ASSIGNMENT
Among the entries below, count each line holding the word "Personal". Write only the number.

SOURCE MATERIAL
★ ★ ★ ★ ★ ★ ★

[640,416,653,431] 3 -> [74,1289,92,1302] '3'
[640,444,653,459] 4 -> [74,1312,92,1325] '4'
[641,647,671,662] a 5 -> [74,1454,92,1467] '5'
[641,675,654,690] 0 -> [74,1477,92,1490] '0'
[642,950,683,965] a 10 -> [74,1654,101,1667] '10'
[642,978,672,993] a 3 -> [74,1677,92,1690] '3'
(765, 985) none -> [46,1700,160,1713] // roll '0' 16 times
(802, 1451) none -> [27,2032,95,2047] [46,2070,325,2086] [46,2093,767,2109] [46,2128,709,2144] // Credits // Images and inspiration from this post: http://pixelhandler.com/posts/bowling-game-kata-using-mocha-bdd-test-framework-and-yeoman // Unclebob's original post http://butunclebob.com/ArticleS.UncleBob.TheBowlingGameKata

★ ★ ★ ★ ★ ★ ★

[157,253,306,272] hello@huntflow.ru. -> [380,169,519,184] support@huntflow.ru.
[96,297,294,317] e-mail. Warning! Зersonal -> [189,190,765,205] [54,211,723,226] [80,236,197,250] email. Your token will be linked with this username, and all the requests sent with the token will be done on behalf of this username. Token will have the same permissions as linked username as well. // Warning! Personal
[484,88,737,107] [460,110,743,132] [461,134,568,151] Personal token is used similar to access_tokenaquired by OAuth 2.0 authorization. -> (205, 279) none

★ ★ ★ ★ ★ ★ ★

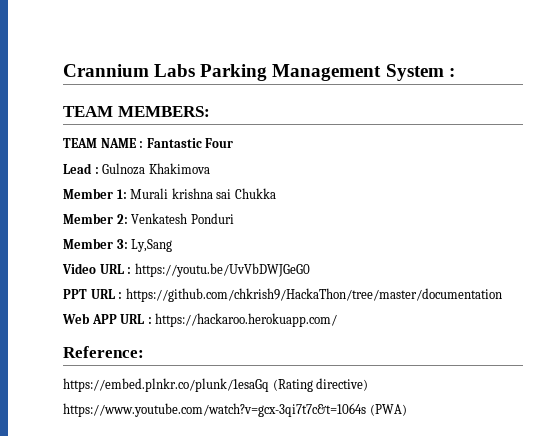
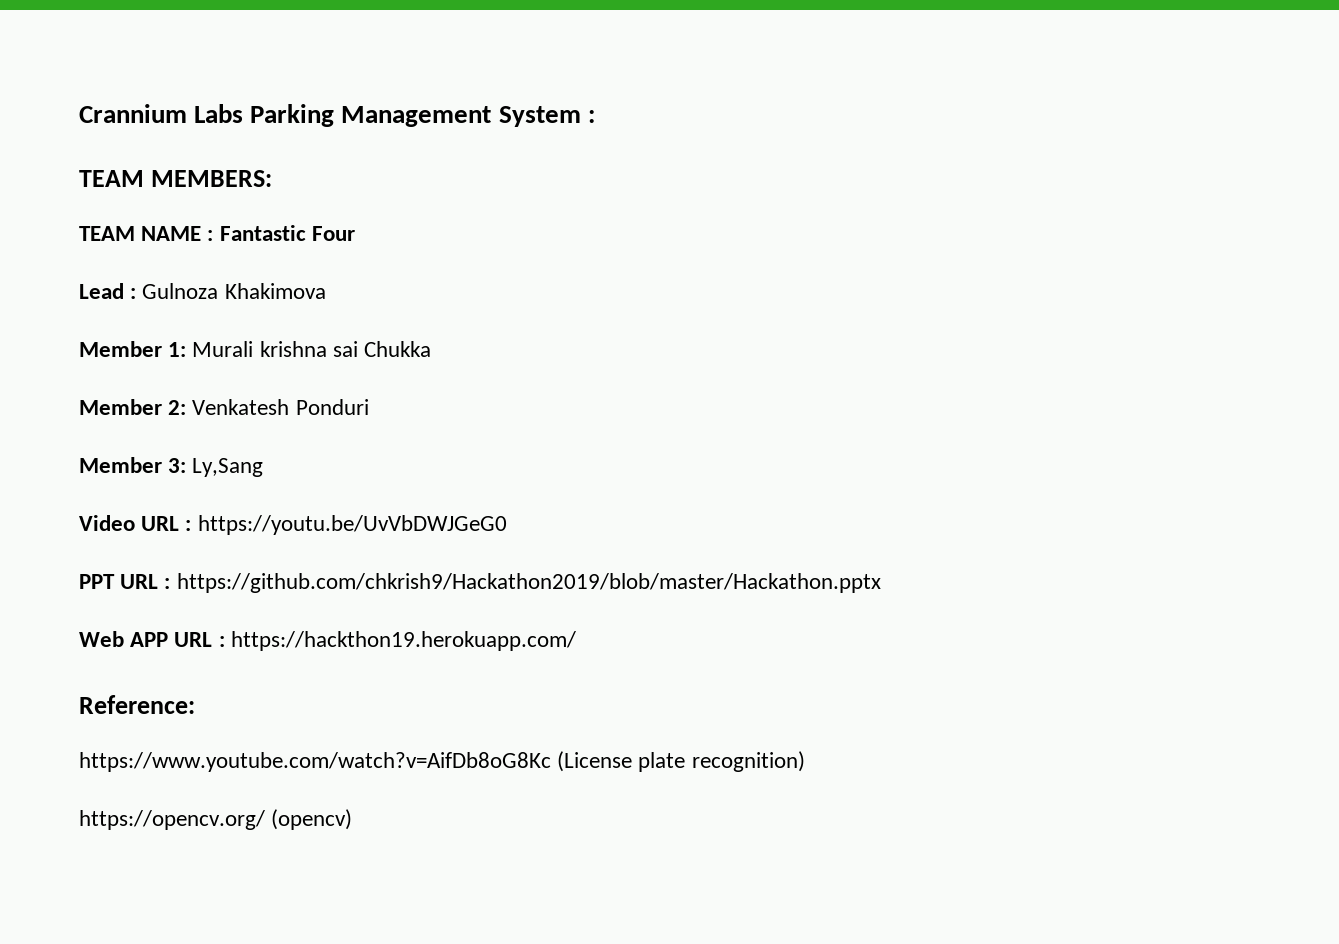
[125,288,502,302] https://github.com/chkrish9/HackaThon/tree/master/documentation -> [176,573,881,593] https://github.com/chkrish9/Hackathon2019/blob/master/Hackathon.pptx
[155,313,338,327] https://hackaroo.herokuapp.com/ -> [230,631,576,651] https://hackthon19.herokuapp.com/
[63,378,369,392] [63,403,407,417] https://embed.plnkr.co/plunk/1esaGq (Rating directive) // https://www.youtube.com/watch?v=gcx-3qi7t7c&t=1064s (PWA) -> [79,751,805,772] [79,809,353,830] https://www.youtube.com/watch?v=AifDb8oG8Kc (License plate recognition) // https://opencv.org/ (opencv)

★ ★ ★ ★ ★ ★ ★

RESULT OF THE EXERCISE
2